>>>>
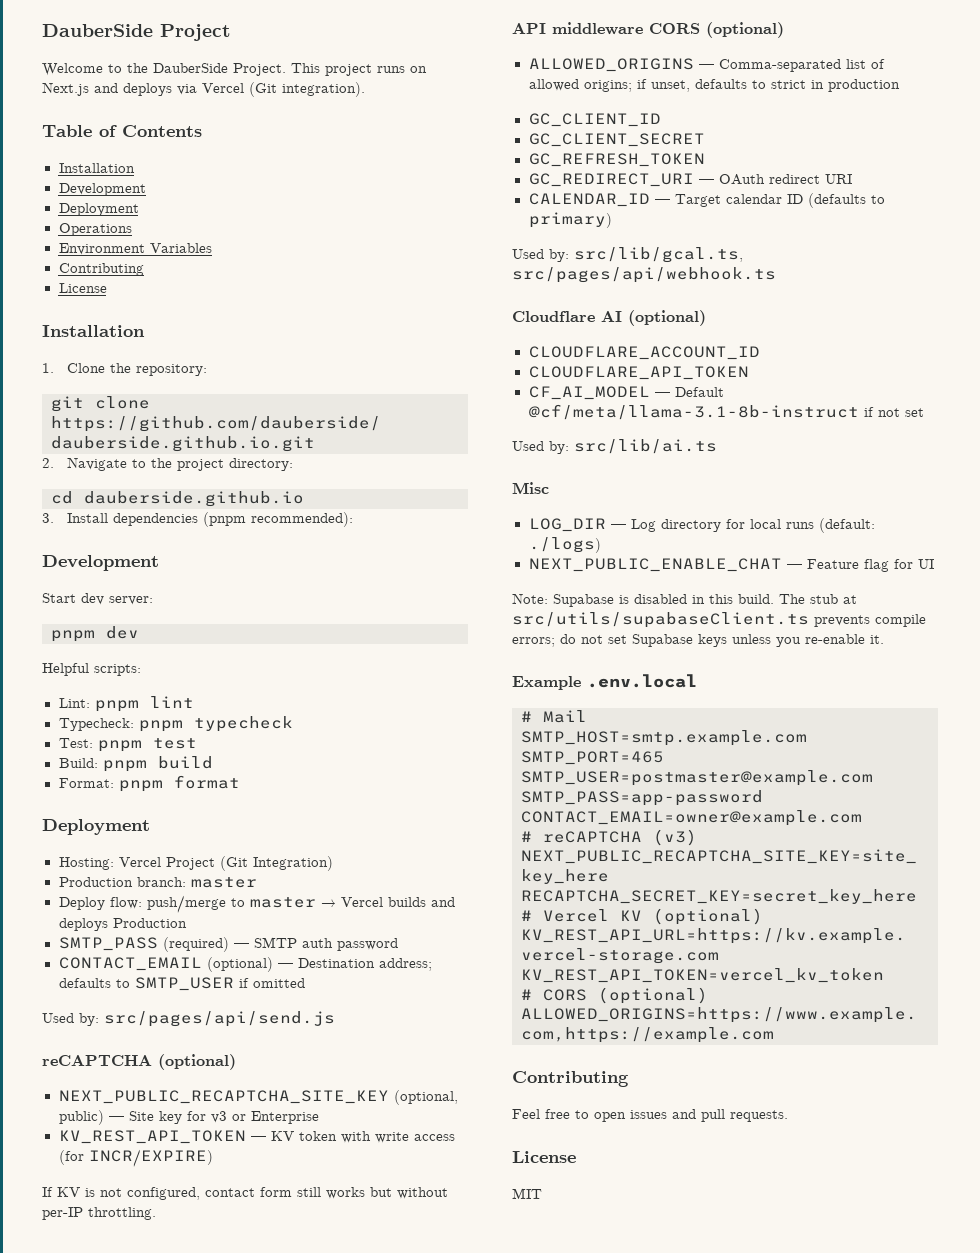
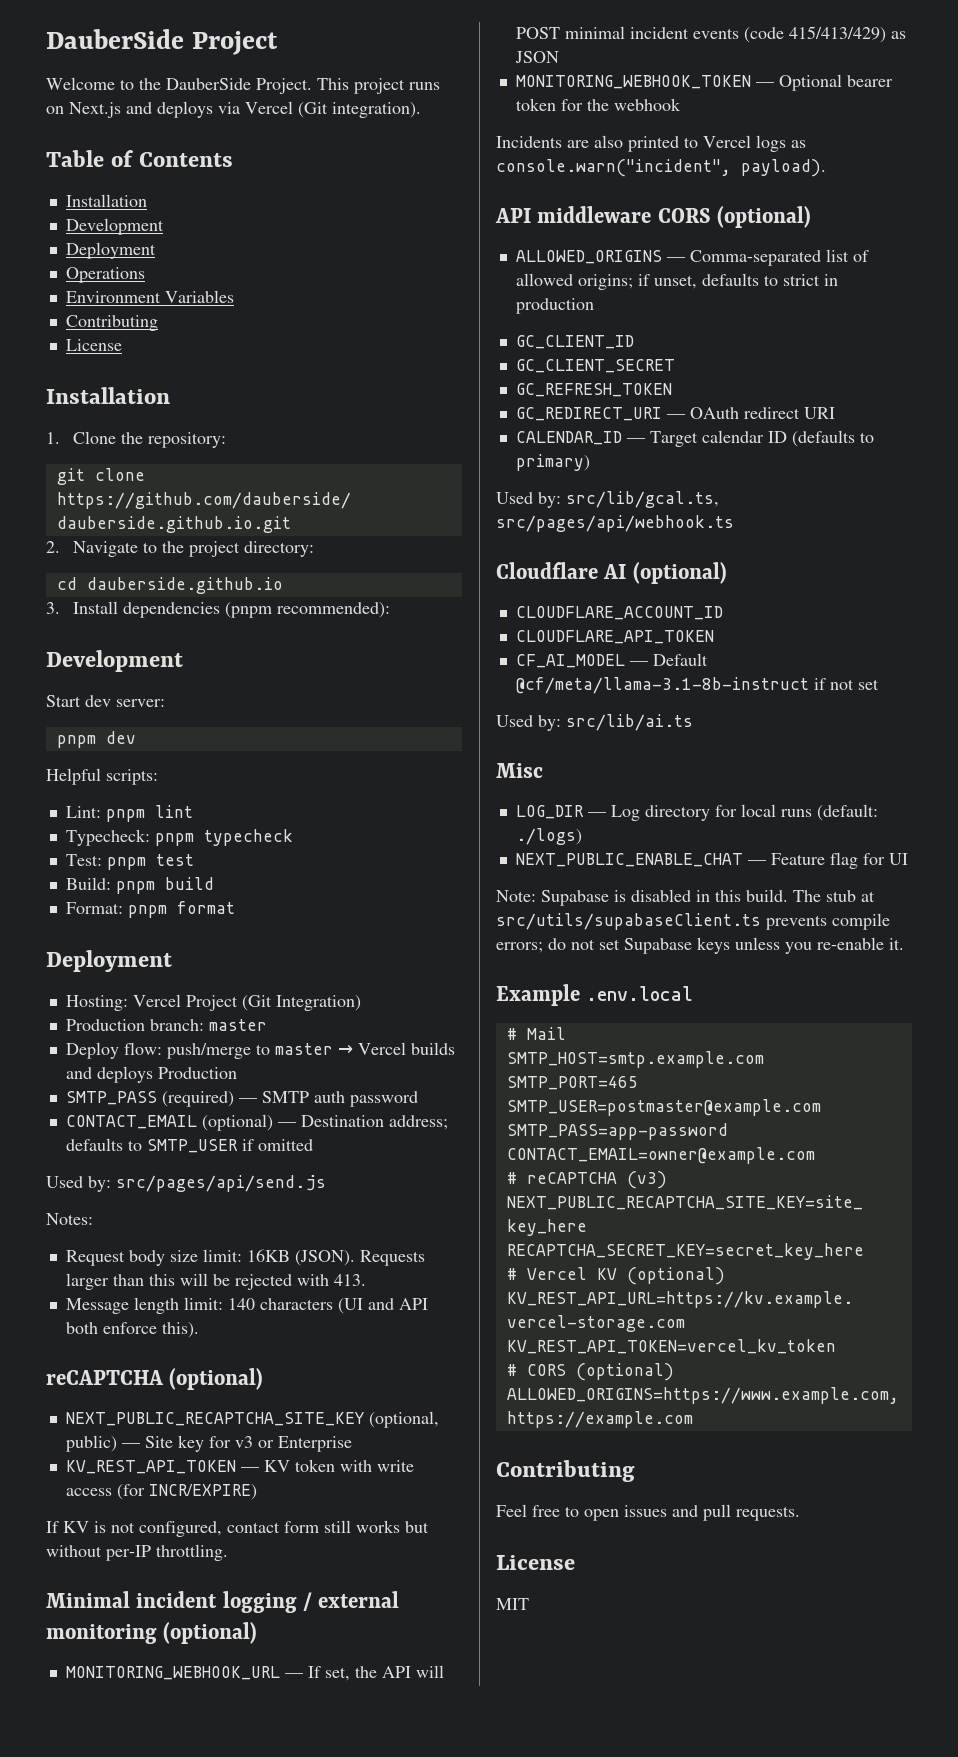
+ Notes:
+ Request body size limit: 16KB (JSON). Requests larger than this will be rejected with 413.
+ Message length limit: 140 characters (UI and API both enforce this).
+ Minimal incident logging / external monitoring (optional)
+ MONITORING_WEBHOOK_URL — If set, the API will POST minimal incident events (code 415/413/429) as JSON
+ MONITORING_WEBHOOK_TOKEN — Optional bearer token for the webhook
+ Incidents are also printed to Vercel logs as console.warn("incident", payload).

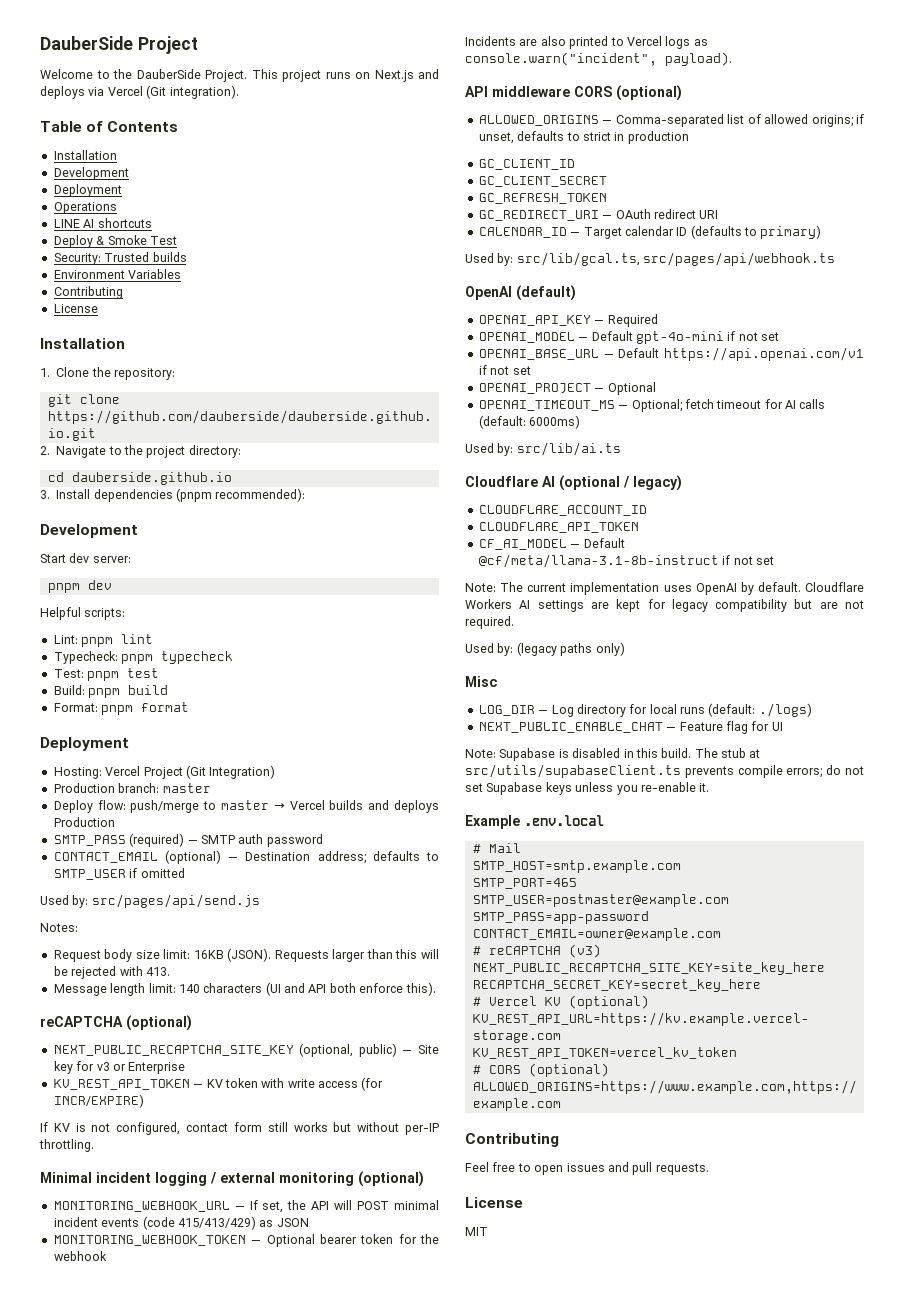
+ LINE AI shortcuts
+ Deploy & Smoke Test
+ Security: Trusted builds
+ OpenAI (default)
+ OPENAI_API_KEY — Required
+ OPENAI_MODEL — Default gpt-4o-mini if not set
+ OPENAI_BASE_URL — Default https://api.openai.com/v1 if not set
+ OPENAI_PROJECT — Optional
+ OPENAI_TIMEOUT_MS — Optional; fetch timeout for AI calls (default: 6000ms)
+ Used by: src/lib/ai.ts
- Cloudflare AI (optional)
+ Cloudflare AI (optional / legacy)
- Used by: src/lib/ai.ts
+ Note: The current implementation uses OpenAI by default. Cloudflare Workers AI settings are kept for legacy compatibility but are not required.
+ Used by: (legacy paths only)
<<<<
Lines from the one with "gpt-4o-mini if not set" through the final line of the listing above should be duplicated word for word, and nothing else included.

Response box
+ OPENAI_MODEL — Default gpt-4o-mini if not set
+ OPENAI_BASE_URL — Default https://api.openai.com/v1 if not set
+ OPENAI_PROJECT — Optional
+ OPENAI_TIMEOUT_MS — Optional; fetch timeout for AI calls (default: 6000ms)
+ Used by: src/lib/ai.ts
- Cloudflare AI (optional)
+ Cloudflare AI (optional / legacy)
- Used by: src/lib/ai.ts
+ Note: The current implementation uses OpenAI by default. Cloudflare Workers AI settings are kept for legacy compatibility but are not required.
+ Used by: (legacy paths only)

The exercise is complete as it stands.